6.10: Baseband Communication

Learning Objectives

• Baseband communication is the simplest form of analog communication.

We use analog communication techniques for analog message signals, like music, speech, and television. Transmission and reception of analog signals using analog results in an inherently noisy received signal (assuming the channel adds noise, which it almost certainly does).

The simplest form of analog communication is baseband communication.

Note

We use analog communication techniques for analog message signals, like music, speech, and television. Transmission and reception of analog signals using analog results in an inherently noisy received signal (assuming the channel adds noise, which it almost certainly does).

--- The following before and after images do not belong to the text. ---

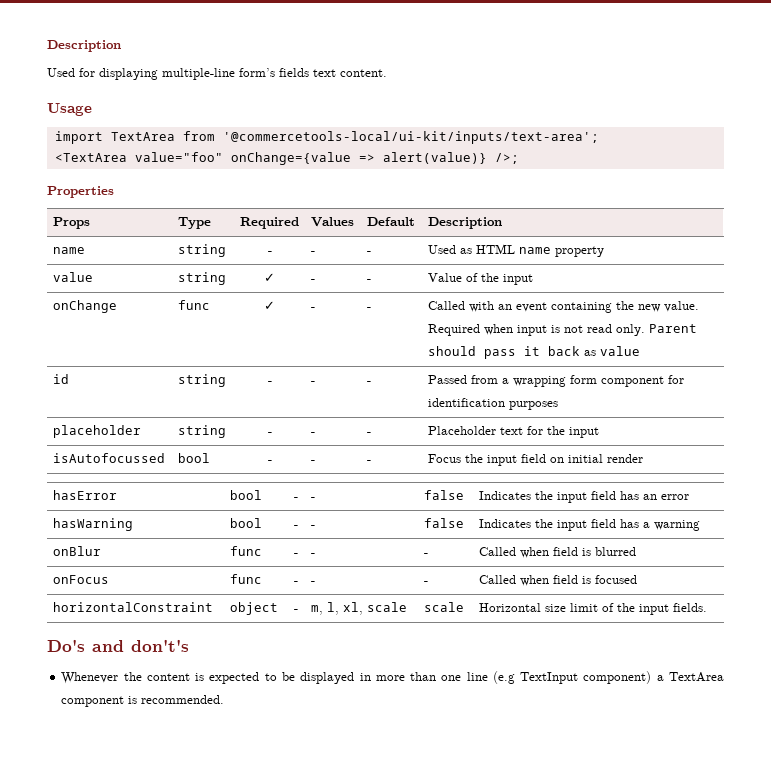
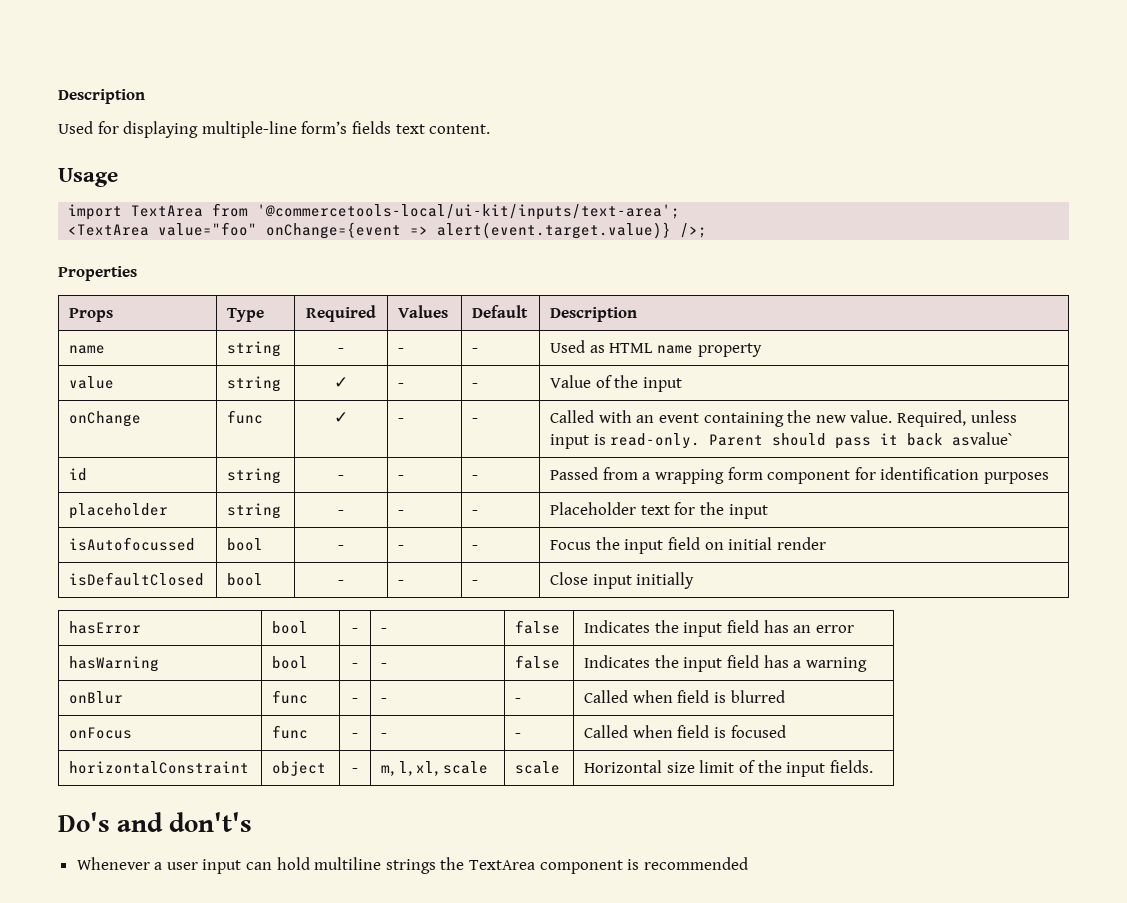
[230,152,487,165] onChange={value => alert(value)} -> [266,222,672,239] onChange={event => alert(event.target.value)}
[428,324,646,336] Required when input is not read only. -> [897,410,1017,427] [550,433,701,449] Required, unless input is read-only.
[584,346,641,356] as value -> [952,432,1014,446] asvalue`
(644, 458) none -> [69,572,205,586] [227,573,264,586] [338,580,344,585] [398,580,405,585] [472,580,479,585] [550,572,695,589] // isDefaultClosed | bool | - | - | - | Close input initially
[123,671,664,684] the content is expected to be displayed in more than one line (e.g TextInput component) a -> [154,857,465,874] a user input can hold multiline strings the
[141,695,225,704] recommended. -> [643,857,748,870] recommended

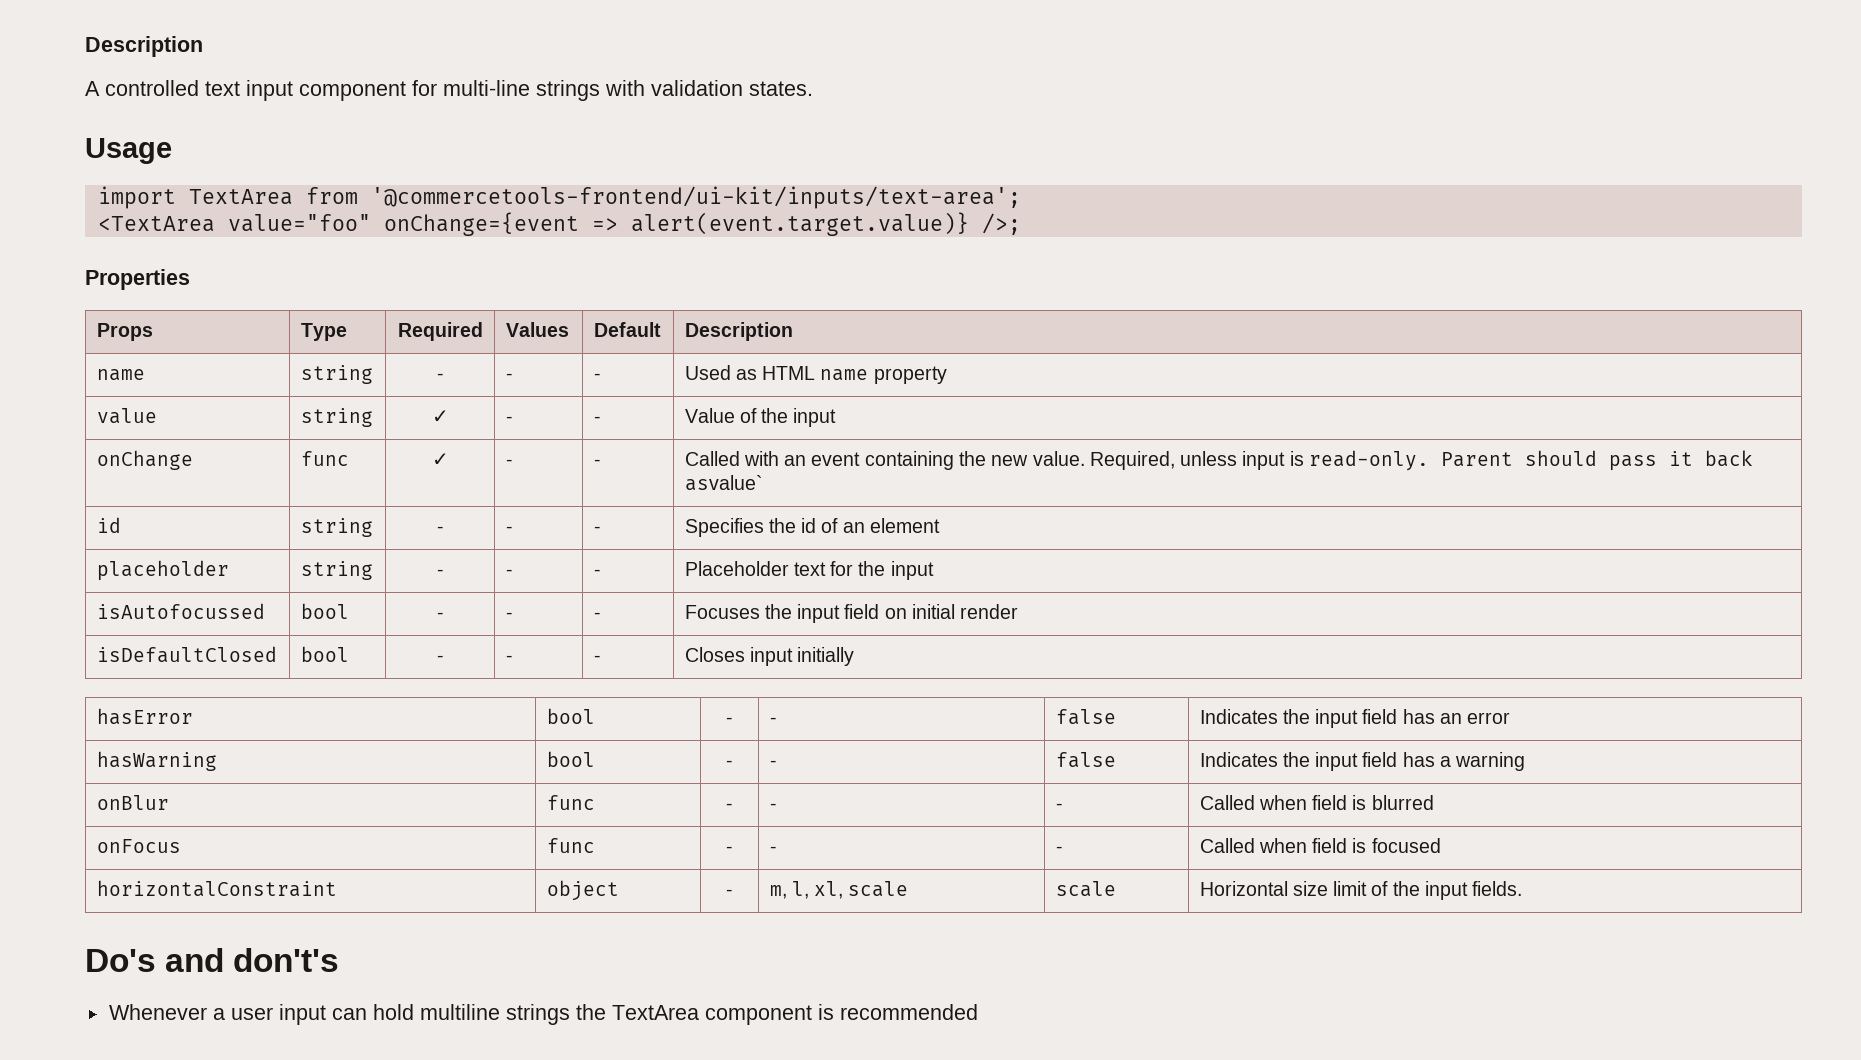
[58,89,145,104] [58,121,491,138] Description // Used for displaying multiple-line form’s fields text content. -> [85,36,203,57] [85,80,813,101] Description // A controlled text input component for multi-line strings with validation states.
[257,204,681,220] '@commercetools-local/ui-kit/inputs/text-area'; -> [370,186,1021,209] '@commercetools-frontend/ui-kit/inputs/text-area';
[550,467,1050,484] Passed from a wrapping form component for identification purposes -> [684,518,940,537] Specifies the id of an element
[550,540,592,550] Focus -> [684,605,760,619] Focuses
[550,572,589,585] Close -> [684,647,745,662] Closes

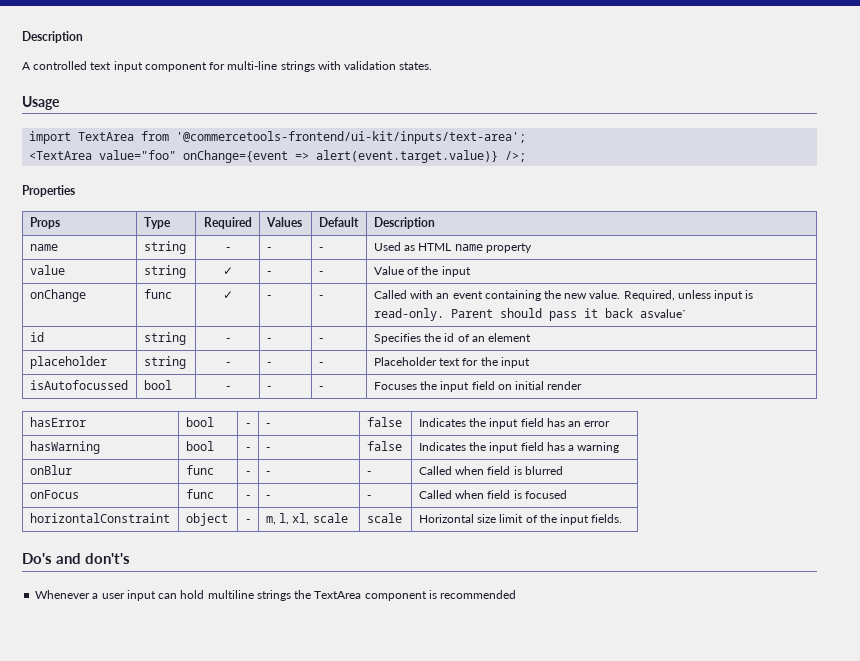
[96,646,277,663] [300,646,349,662] [436,655,444,662] [505,655,513,662] [593,655,601,662] [684,647,855,666] // isDefaultClosed | bool | - | - | - | Closes input initially -> (583, 385) none

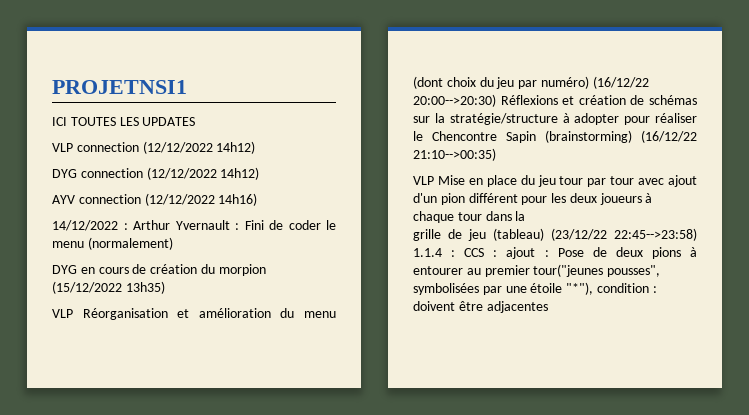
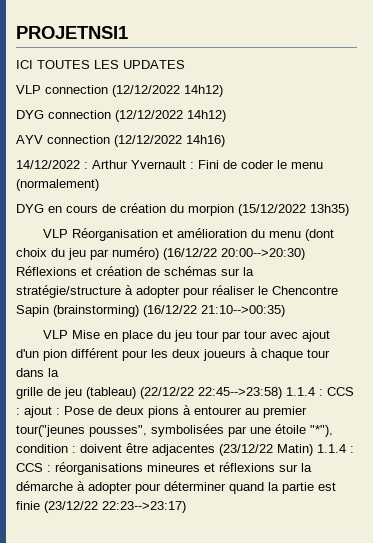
[551,228,607,241] (23/12/22 -> [140,387,194,399] (22/12/22
(548, 307) none -> [219,444,354,456] [16,462,312,475] [16,481,336,494] [16,501,186,513] (23/12/22 Matin) 1.1.4 : CCS : réorganisations mineures et réflexions sur la démarche à adopter pour déterminer quand la partie est finie (23/12/22 22:23-->23:17)

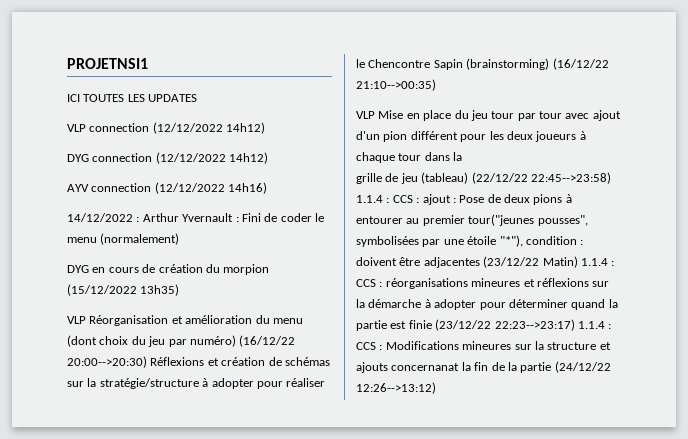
(186, 507) none -> [577,321,612,329] [356,341,611,350] [356,361,611,373] [356,382,436,394] 1.1.4 : CCS : Modifications mineures sur la structure et ajouts concernanat la fin de la partie (24/12/22 12:26-->13:12)

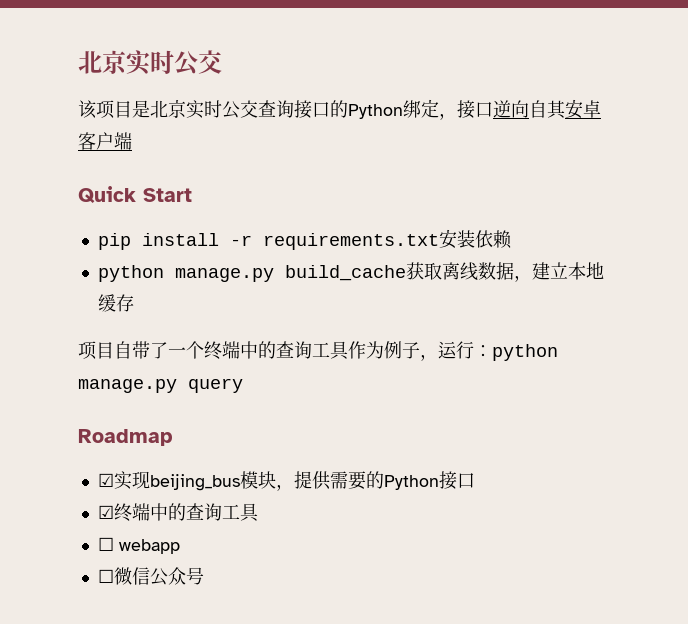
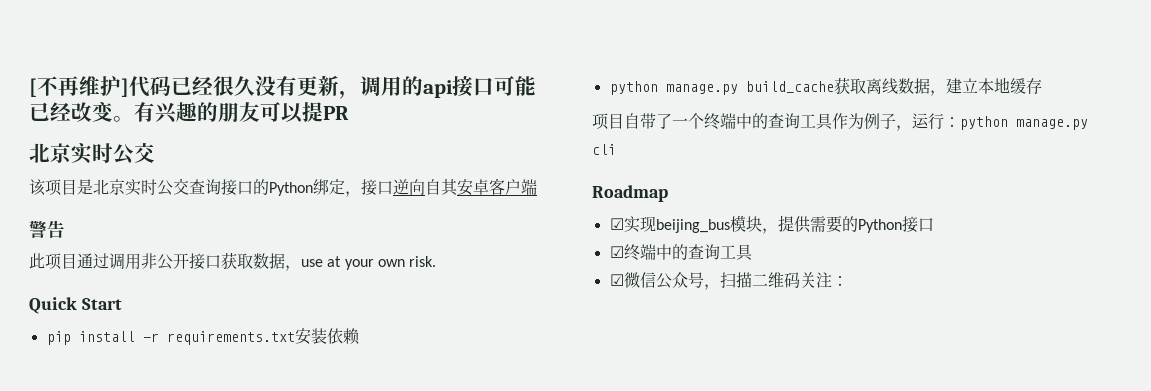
(78, 62) none -> [29,75,536,99] [29,101,349,124] [不再维护]代码已经很久没有更新，调用的api接口可能已经改变。有兴趣的朋友可以提PR //
(132, 141) none -> [29,220,65,238] [29,252,437,271] // 警告 // 此项目通过调用非公开接口获取数据，use at your own risk.
[188,378,243,393] query -> [592,144,616,155] cli
[97,537,180,554] [97,567,204,586] ☐ webapp // ☐微信公众号 -> [609,272,848,290] ☑微信公众号，扫描二维码关注：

Here, the transmitted signal equals the message times a transmitter gain.

$x(t)=Gm(t)$

An example, which is somewhat out of date, is the wireline telephone system. You don't use baseband communication in wireless systems simply because low-frequency signals do not radiate well. The receiver in a baseband system can't do much more than filter the received signal to remove out-of-band noise (interference is small in wireline channels). Assuming the signal occupies a bandwidth of W Hz (the signal's spectrum extends from zero to W), the receiver applies a lowpass filter having the same bandwidth, as shown in Fig. 6.10.1 below. Fig. 6.10.1 The receiver for baseband communication systems is quite simple: a lowpass filter having the same bandwidth as the signal

We use the signal-to-noise ratio of the receiver's output $\widehat{m}(t)$ to evaluate any analog-message communication system. Assume that the channel introduces an attenuation α and white noise of spectral height $\frac{N_{0}}{2}$

The filter does not affect the signal component—we assume its gain is unity—but does filter the noise, removing frequency components above W Hz. In the filter's output, the received signal power equals α2G2 power (m) and the noise power N0W, which gives a signal-to-noise ratio of

$SNR_{baseband}=\frac{\alpha ^{2}G^{2}\: power(m)}{N_{0}W}$

The signal power power (m) will be proportional to the bandwidth W; thus, in baseband communication the signal-to-noise ratio varies only with transmitter gain and channel attenuation and noise level.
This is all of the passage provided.